Well, you're paying for a lot of overhead in that, as you're
establishing a psql command, connecting to a database, spawning a backend
process, starting a transactions, committing a transaction, closing the
backend
process, disconnecting from the database, and cleaning up after the
launching
of the psql command. And you're doing that 500 million times.

The one thing I left off that was the loading of a single tuple into
json_parts.

What you could do to improve things quite a lot would be to group some
number
of those files together, so that each time you pay for the overhead, you at
least
get the benefit of loading several entries into json_parts.

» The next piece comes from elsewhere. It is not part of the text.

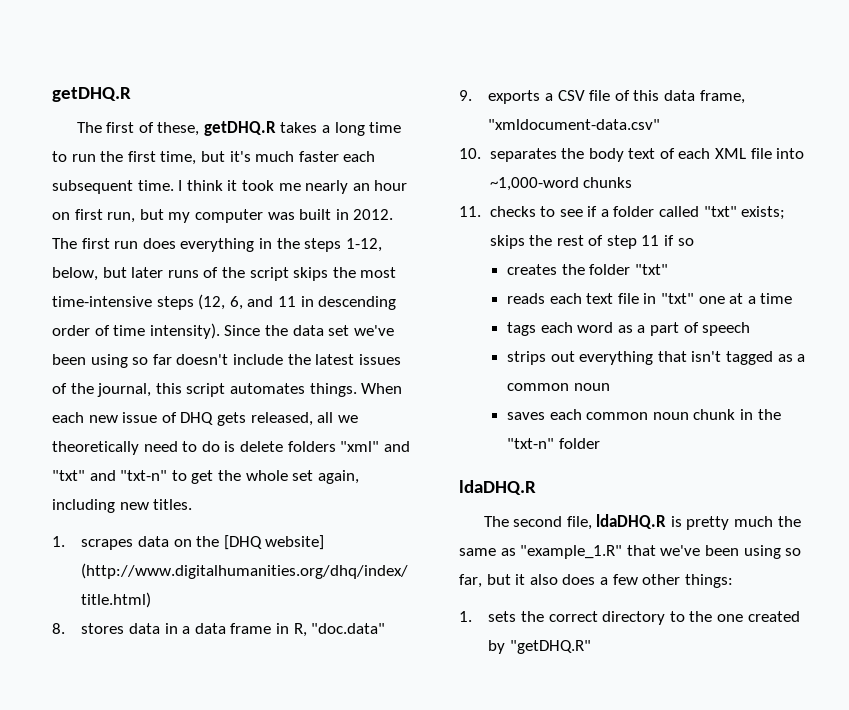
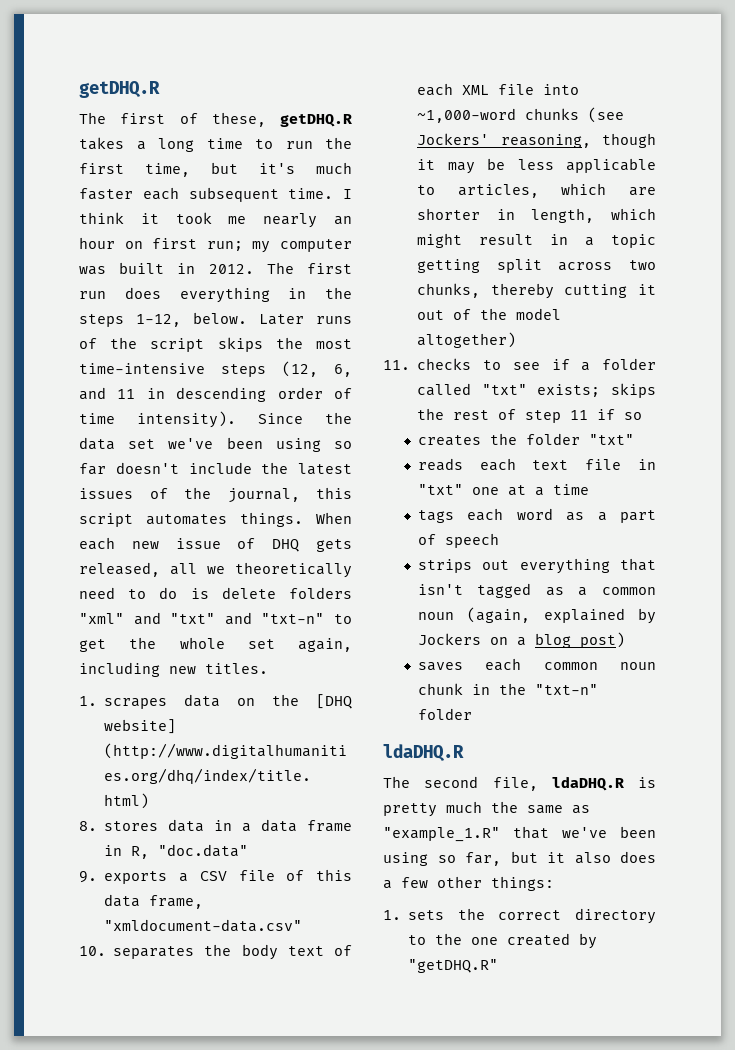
[107,209,164,223] run, but -> [206,241,243,251] run;
[52,267,164,281] below, but later -> [193,312,304,325] below. Later
(633, 182) none -> [588,107,625,123] [417,133,656,148] [417,158,656,174] [417,183,656,198] [417,208,656,223] [417,233,656,248] [417,259,656,273] [417,283,656,299] [417,308,562,320] [417,332,517,348] (see Jockers' reasoning, though it may be less applicable to articles, which are shorter in length, which might result in a topic getting split across two chunks, thereby cutting it out of the model altogether)
(610, 387) none -> [467,607,656,624] [417,632,625,648] (again, explained by Jockers on a blog post)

So, loosely, I'd commend using /bin/cat (or similar) to assemble several
files together
into one, and then \copy that one file in.

Having 2 tuples loaded at once drops overhead by 50%
Having 10 tuples loaded at once drops overhead by 90%
Having 100 tuples loaded at once drops overhead by 99%
Having 1000 tuples loaded at once drops overhead by 99.9%

There probably isn't too much real value to going past 1000 tuples per
batch; the
overhead, by that point, is getting pretty immaterial.

Reducing that overhead is the single most important thing you can do.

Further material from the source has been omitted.